(Task statement) Each line of the data must reappear exactly in your answer, with no images included.

*** Opening of Excerpted records ***

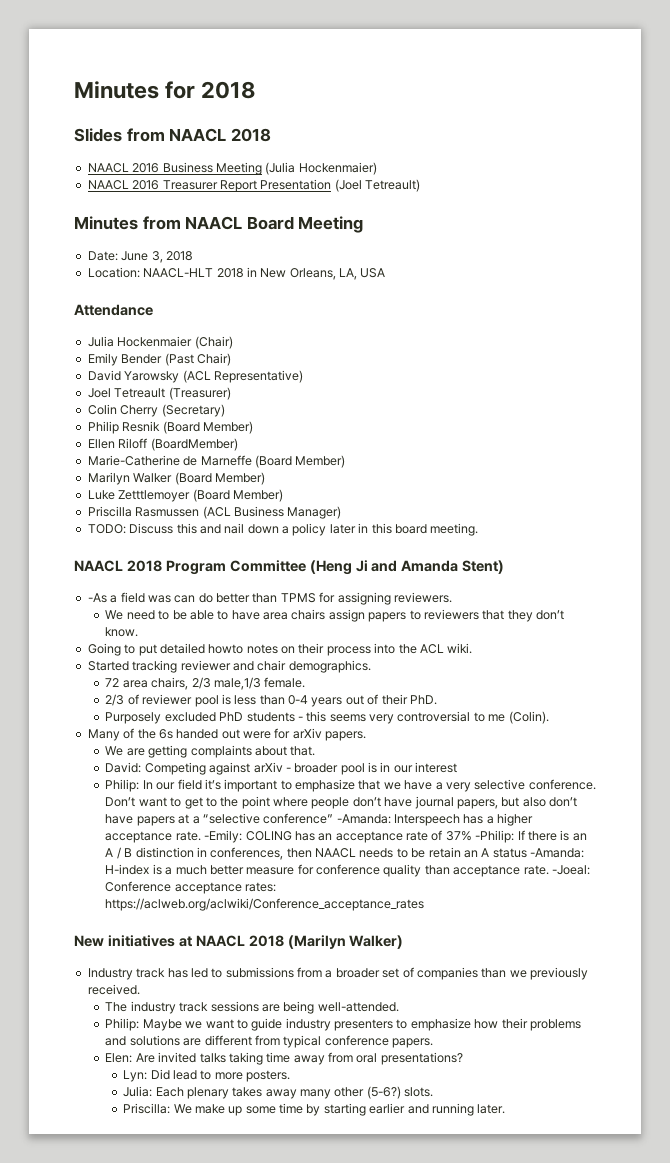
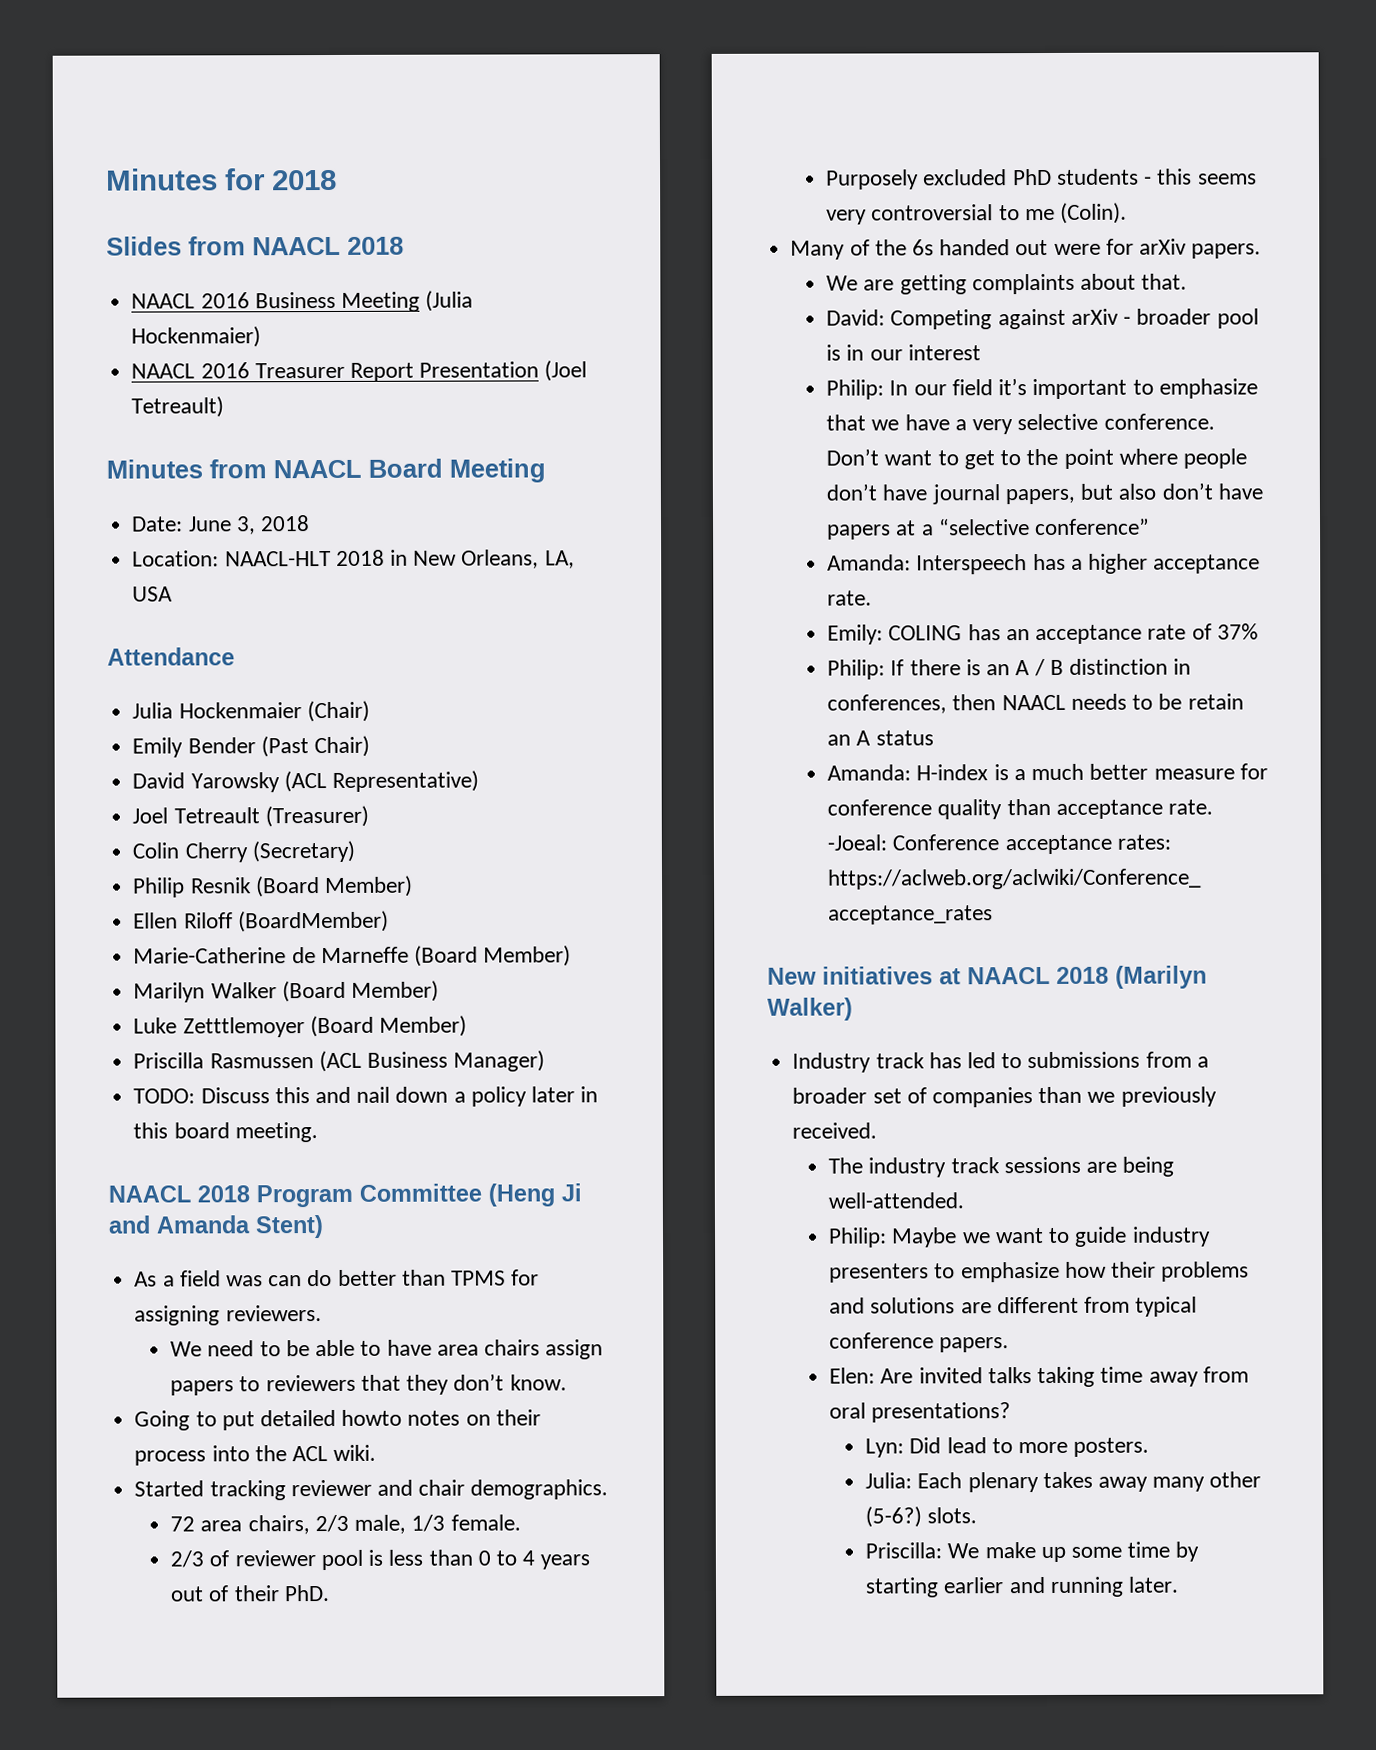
- -As a field was can do better than TPMS for assigning reviewers.
+ As a field was can do better than TPMS for assigning reviewers.
- 72 area chairs, 2/3 male,1/3 female.
+ 72 area chairs, 2/3 male, 1/3 female.
- 2/3 of reviewer pool is less than 0-4 years out of their PhD.
+ 2/3 of reviewer pool is less than 0 to 4 years out of their PhD.
- Don’t want to get to the point where people don’t have journal papers, but also don’t have papers at a “selective conference” -Amanda:
+ Don’t want to get to the point where people don’t have journal papers, but also don’t have papers at a “selective conference”
+ Amanda:
- Interspeech has a higher acceptance rate. -Emily:
+ Interspeech has a higher acceptance rate.
+ Emily:
- COLING has an acceptance rate of 37% -Philip:
+ COLING has an acceptance rate of 37%
+ Philip:
- If there is an A / B distinction in conferences, then NAACL needs to be retain an A status -Amanda:
+ If there is an A / B distinction in conferences, then NAACL needs to be retain an A status
+ Amanda:

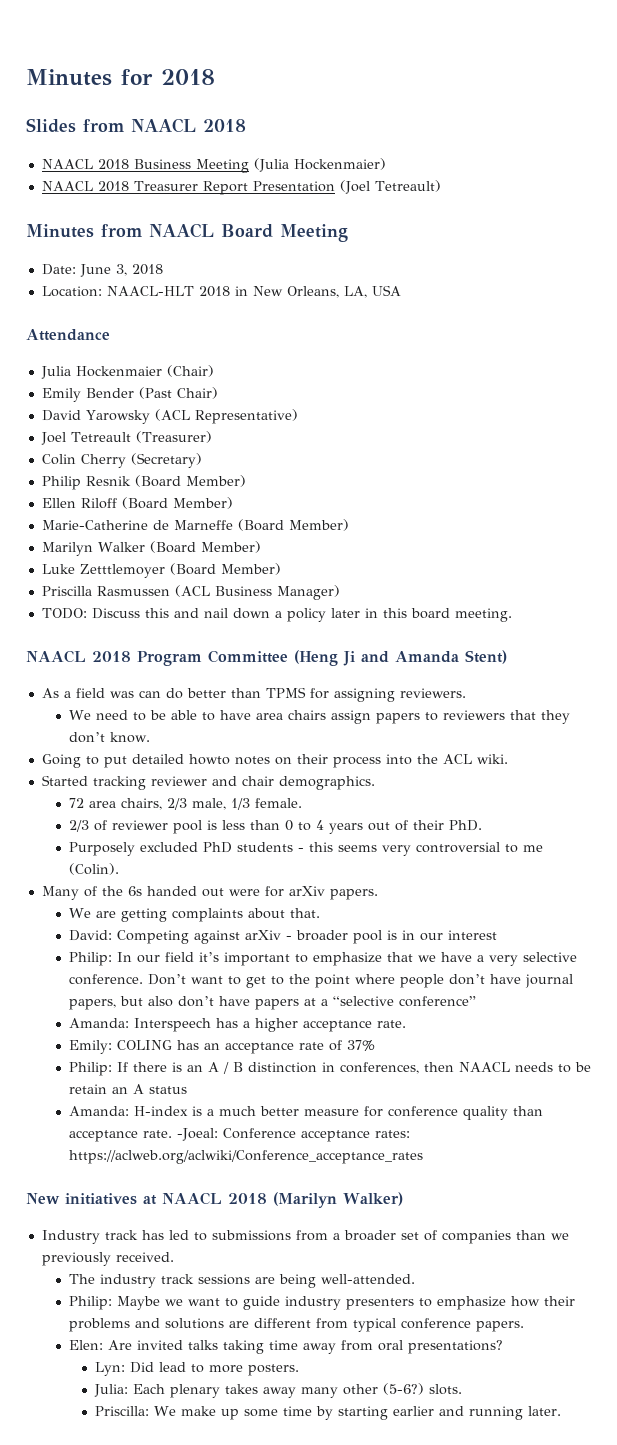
- NAACL 2016 Business Meeting (Julia Hockenmaier)
+ NAACL 2018 Business Meeting (Julia Hockenmaier)
- NAACL 2016 Treasurer Report Presentation (Joel Tetreault)
+ NAACL 2018 Treasurer Report Presentation (Joel Tetreault)
- Ellen Riloff (BoardMember)
+ Ellen Riloff (Board Member)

*** Close of Excerpted records ***

(Answer to this problem)
- -As a field was can do better than TPMS for assigning reviewers.
+ As a field was can do better than TPMS for assigning reviewers.
- 72 area chairs, 2/3 male,1/3 female.
+ 72 area chairs, 2/3 male, 1/3 female.
- 2/3 of reviewer pool is less than 0-4 years out of their PhD.
+ 2/3 of reviewer pool is less than 0 to 4 years out of their PhD.
- Don’t want to get to the point where people don’t have journal papers, but also don’t have papers at a “selective conference” -Amanda:
+ Don’t want to get to the point where people don’t have journal papers, but also don’t have papers at a “selective conference”
+ Amanda:
- Interspeech has a higher acceptance rate. -Emily:
+ Interspeech has a higher acceptance rate.
+ Emily:
- COLING has an acceptance rate of 37% -Philip:
+ COLING has an acceptance rate of 37%
+ Philip:
- If there is an A / B distinction in conferences, then NAACL needs to be retain an A status -Amanda:
+ If there is an A / B distinction in conferences, then NAACL needs to be retain an A status
+ Amanda:

- NAACL 2016 Business Meeting (Julia Hockenmaier)
+ NAACL 2018 Business Meeting (Julia Hockenmaier)
- NAACL 2016 Treasurer Report Presentation (Joel Tetreault)
+ NAACL 2018 Treasurer Report Presentation (Joel Tetreault)
- Ellen Riloff (BoardMember)
+ Ellen Riloff (Board Member)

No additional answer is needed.